Educação virtual e abrangente

Um computador portátil para cada aluno e professor não é realidade virtual na Escola Municipal de Ensino Fundamental Caldas Júnior, no bairro Petrópolis. As 48 caixas com 500 laptops que estão no laboratório de informática da escola provam que esta pode ser uma iniciativa possível na rede pública. Pelo menos é isso que o projeto piloto Um Computador por Aluno, do Ministério da Educação (MEC), quer provar ao incluir a Caldas Júnior entre as 300 escolas do país que vão testar a ferramenta em sala de aula.

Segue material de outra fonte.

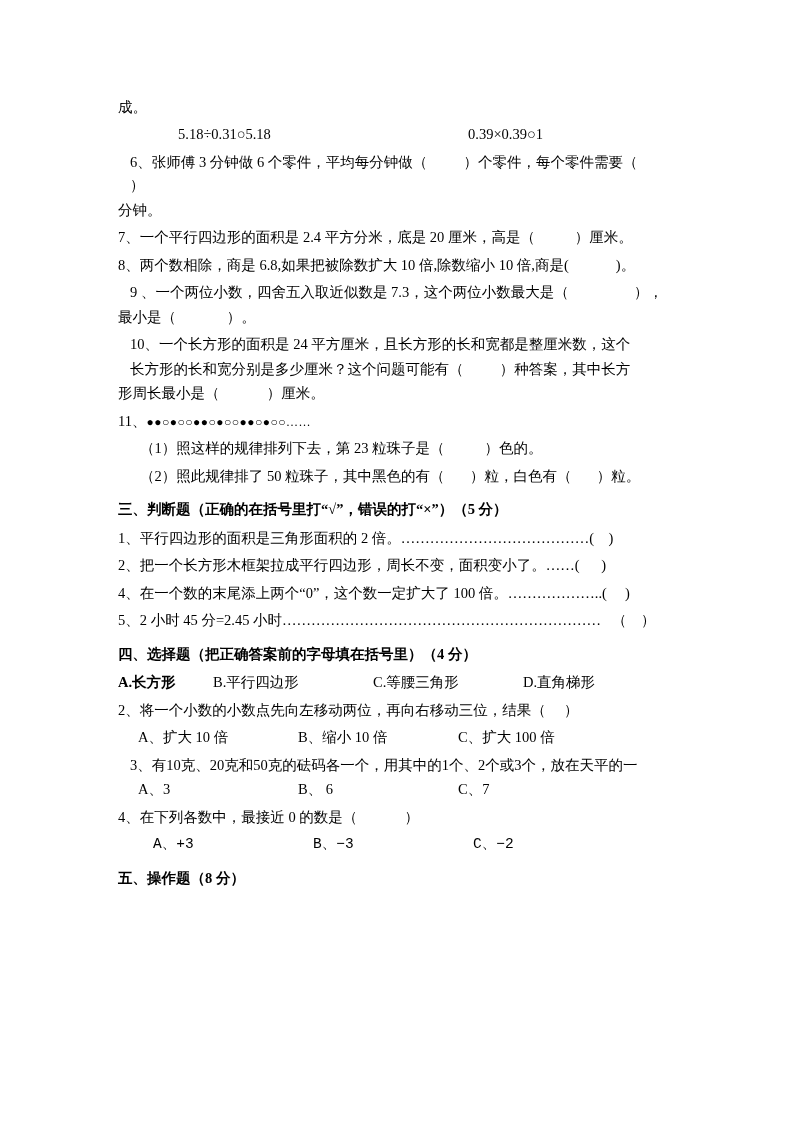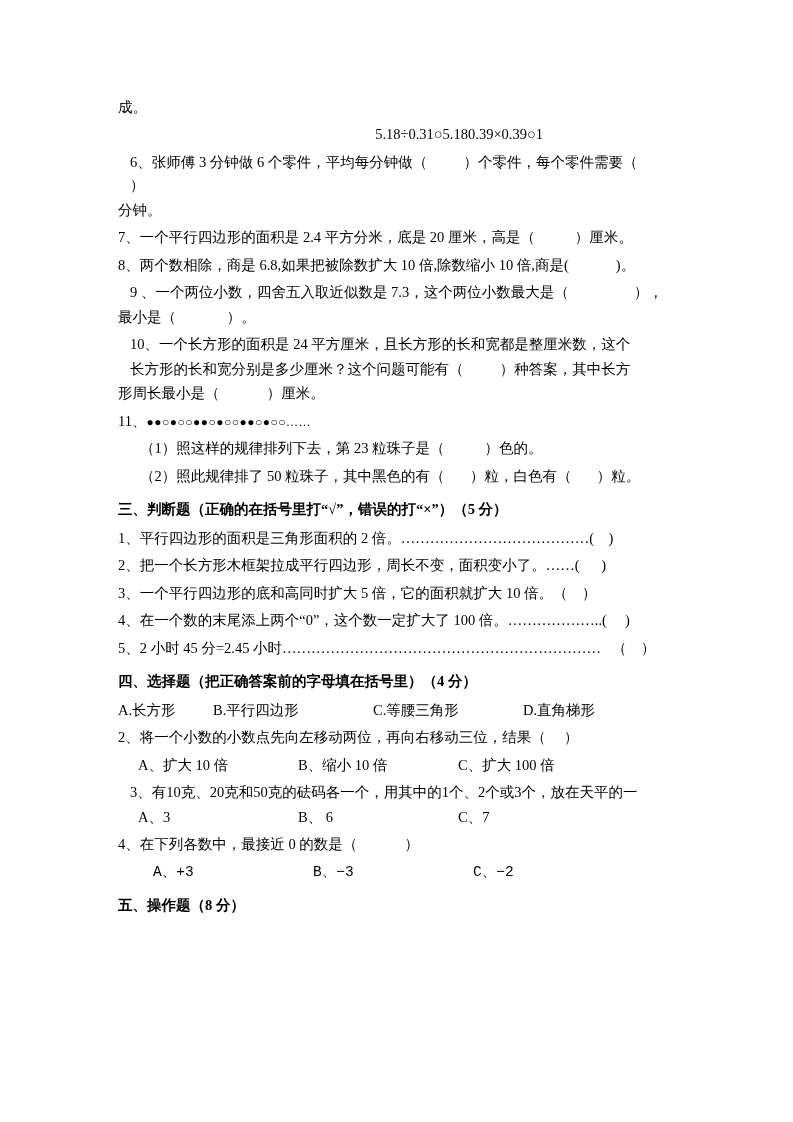--- a/index.html
+++ b/index.html
@@ -35,30 +35,30 @@
     font-weight: bold;
     line-height: 1.62;
     margin: 10px 0 5px 0;
   }
   .row-two {
     display: flex;
     font-size: 14.5px;
     line-height: 1.62;
     margin-bottom: 4px;
   }
-  .row-two .c1 { padding-left: 60px; width: 290px; text-align: right; }
+  .row-two .c1 { padding-left: 60px; width: 290px; }
   .row-two .c2 { }
   .opts {
     display: flex;
     font-size: 14.5px;
     line-height: 1.62;
     margin: 0 0 4px 0;
   }
   .opts > span { display: inline-block; }
-  .w1 { width: 95px; }
+  .w1 { width: 95px; font-weight: bold; }
   .w2 { width: 160px; }
   .w3 { width: 150px; }
   .pl20 { padding-left: 20px; }
   .pl35 { padding-left: 35px; font-family: Liberation Mono, monospace; }
   .beads {
     font-size: 12px;
     letter-spacing: 0.5px;
   }
 </style>
 </head>
@@ -89,21 +89,20 @@
   <p class="line">形周长最小是（             ）厘米。</p>
 
   <p class="line"><span>11、</span><span class="beads">●●○●○○●●○●○○●●○●○○……</span></p>
   <p class="line sub">（1）照这样的规律排列下去，第 23 粒珠子是（           ）色的。</p>
   <p class="line sub">（2）照此规律排了 50 粒珠子，其中黑色的有（       ）粒，白色有（       ）粒。</p>
 
   <p class="heading">三、判断题（正确的在括号里打“√”，错误的打“×”）（5 分）</p>
 
   <p class="line">1、平行四边形的面积是三角形面积的 2 倍。…………………………………(    )</p>
   <p class="line">2、把一个长方形木框架拉成平行四边形，周长不变，面积变小了。……(      )</p>
-  <p class="line">3、一个平行四边形的底和高同时扩大 5 倍，它的面积就扩大 10 倍。（    ）</p>
   <p class="line">4、在一个数的末尾添上两个“0”，这个数一定扩大了 100 倍。………………..(     )</p>
   <p class="line">5、2 小时 45 分=2.45 小时…………………………………………………………   （    ）</p>
 
   <p class="heading">四、选择题（把正确答案前的字母填在括号里）（4 分）</p>
 
   <div class="opts">
     <span class="w1">A.长方形</span>
     <span class="w2">B.平行四边形</span>
     <span class="w3">C.等腰三角形</span>
     <span>D.直角梯形</span>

Em 2007, o MEC selecionou Caxias entre 10 municípios do Brasil com potencial para esta experiência inovadora. O governo federal pediu à Secretaria Municipal de Educação que indicasse uma escola enquadrada em uma série de requisitos, cujos principais eram ter menos de 500 alunos e infraestrutura para receber um projeto deste nível tecnológico.

A coordenadora do programa em Caxias, Sintian Schmidt, disse que sete instituições municipais preencheram estas condições e, por isso, participaram de um sorteio que contemplou a Caldas Junior. Com 480 alunos, a escola recebeu 500 computadores, para ter uma reserva técnica, em caso de algum problema com as máquinas.

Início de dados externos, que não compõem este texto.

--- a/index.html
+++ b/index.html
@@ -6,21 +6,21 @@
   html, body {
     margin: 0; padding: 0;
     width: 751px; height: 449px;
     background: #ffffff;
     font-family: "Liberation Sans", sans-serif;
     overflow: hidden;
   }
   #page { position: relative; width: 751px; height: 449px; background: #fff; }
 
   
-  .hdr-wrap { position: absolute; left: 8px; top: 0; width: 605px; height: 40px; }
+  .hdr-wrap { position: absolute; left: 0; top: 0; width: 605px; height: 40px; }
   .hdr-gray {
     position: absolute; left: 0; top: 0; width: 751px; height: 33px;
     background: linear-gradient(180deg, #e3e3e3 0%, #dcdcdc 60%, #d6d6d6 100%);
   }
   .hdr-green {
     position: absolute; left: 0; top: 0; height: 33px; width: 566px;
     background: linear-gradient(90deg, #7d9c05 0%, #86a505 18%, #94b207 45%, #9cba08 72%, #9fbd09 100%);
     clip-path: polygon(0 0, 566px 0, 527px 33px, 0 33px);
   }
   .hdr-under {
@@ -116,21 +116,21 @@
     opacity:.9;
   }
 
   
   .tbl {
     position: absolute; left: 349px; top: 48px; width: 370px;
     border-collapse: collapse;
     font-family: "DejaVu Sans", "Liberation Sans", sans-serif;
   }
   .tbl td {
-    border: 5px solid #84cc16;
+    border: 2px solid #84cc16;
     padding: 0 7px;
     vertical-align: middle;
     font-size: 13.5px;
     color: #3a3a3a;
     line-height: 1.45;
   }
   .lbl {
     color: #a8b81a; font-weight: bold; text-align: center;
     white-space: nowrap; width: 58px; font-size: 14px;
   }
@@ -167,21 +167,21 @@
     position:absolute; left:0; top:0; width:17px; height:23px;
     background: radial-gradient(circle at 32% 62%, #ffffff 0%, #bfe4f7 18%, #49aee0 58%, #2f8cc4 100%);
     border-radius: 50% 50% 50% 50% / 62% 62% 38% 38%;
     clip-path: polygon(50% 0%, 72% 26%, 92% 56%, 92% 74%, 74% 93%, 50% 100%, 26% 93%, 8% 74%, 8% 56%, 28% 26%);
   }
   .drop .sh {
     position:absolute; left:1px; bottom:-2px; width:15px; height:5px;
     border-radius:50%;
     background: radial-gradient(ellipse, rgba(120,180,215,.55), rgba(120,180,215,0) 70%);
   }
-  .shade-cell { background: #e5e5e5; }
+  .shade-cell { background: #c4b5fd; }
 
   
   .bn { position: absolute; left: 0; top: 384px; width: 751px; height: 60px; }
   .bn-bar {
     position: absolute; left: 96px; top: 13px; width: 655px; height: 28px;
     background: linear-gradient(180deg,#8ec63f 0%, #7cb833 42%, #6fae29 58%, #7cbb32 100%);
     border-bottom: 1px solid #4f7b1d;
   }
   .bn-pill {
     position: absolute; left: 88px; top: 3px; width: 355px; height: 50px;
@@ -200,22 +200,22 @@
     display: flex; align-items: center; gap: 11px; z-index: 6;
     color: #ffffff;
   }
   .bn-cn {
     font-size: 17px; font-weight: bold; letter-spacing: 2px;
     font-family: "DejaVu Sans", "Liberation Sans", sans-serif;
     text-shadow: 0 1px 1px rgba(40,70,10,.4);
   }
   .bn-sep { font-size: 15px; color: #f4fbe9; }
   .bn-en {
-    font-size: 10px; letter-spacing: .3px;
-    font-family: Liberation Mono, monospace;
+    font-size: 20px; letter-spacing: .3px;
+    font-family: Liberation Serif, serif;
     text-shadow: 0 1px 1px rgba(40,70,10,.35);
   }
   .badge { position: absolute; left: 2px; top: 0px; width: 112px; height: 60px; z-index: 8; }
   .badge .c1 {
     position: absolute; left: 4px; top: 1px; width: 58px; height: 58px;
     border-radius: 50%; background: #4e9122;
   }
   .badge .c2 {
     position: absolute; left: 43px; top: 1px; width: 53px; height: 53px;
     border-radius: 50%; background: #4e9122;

Os professores precisam passar por treinamento antes de disponibilizar os laptops aos alunos. A formação é coordenada pela Universidade Federal do Rio Grande do Sul (UFRGS), em parceria com profissionais da Universidade de Caxias do Sul (UCS). Por dois anos, estas instituições vão monitorar o desempenho da escola a partir da inserção digital. Com a entrega dos computadores no sábado, a ansiedade dos alunos se intensificou e as dúvidas também. Desta vez, elas não são sobre conteúdos de aula.

- Eles não param de perguntar quando é que vão receber os computadores - destaca a diretora, Nora Torelly Costamilan.

A conclusão da instrução dos professores está prevista para o final do semestre, mas o que está travando o início das aulas informatizadas é a falta da aparelhagem para a rede de internet. Por enquanto, os alunos ficam imaginando como será esta nova realidade.

Um grande desafio - Nora Costamilan também era diretora da Caldas Júnior quando foi inaugurado o laboratório de informática da escola. O espaço tem 17 computadores ativos para atender a 480 alunos. Em média, um aluno visita o laboratório a cada 15 dias e precisa dividir a máquina com um colega.

Em um primeiro momento, a principal mudança vislumbrada pelos alunos com a chegada do laptop, é de que ele é mais um item entre os materiais escolares.

- Vou ter menos peso na mochila, não vamos precisar carregar tantos cadernos - espera a estudante da 8ª série, Shanna Moré Carniel, 14 anos, por conta do editor de texto eletrônico.

Para outra aluna da 8ª, Amanda Cristina Peruchin, 14, os computadores representam a possibilidade de pesquisar conteúdos com maior facilidade.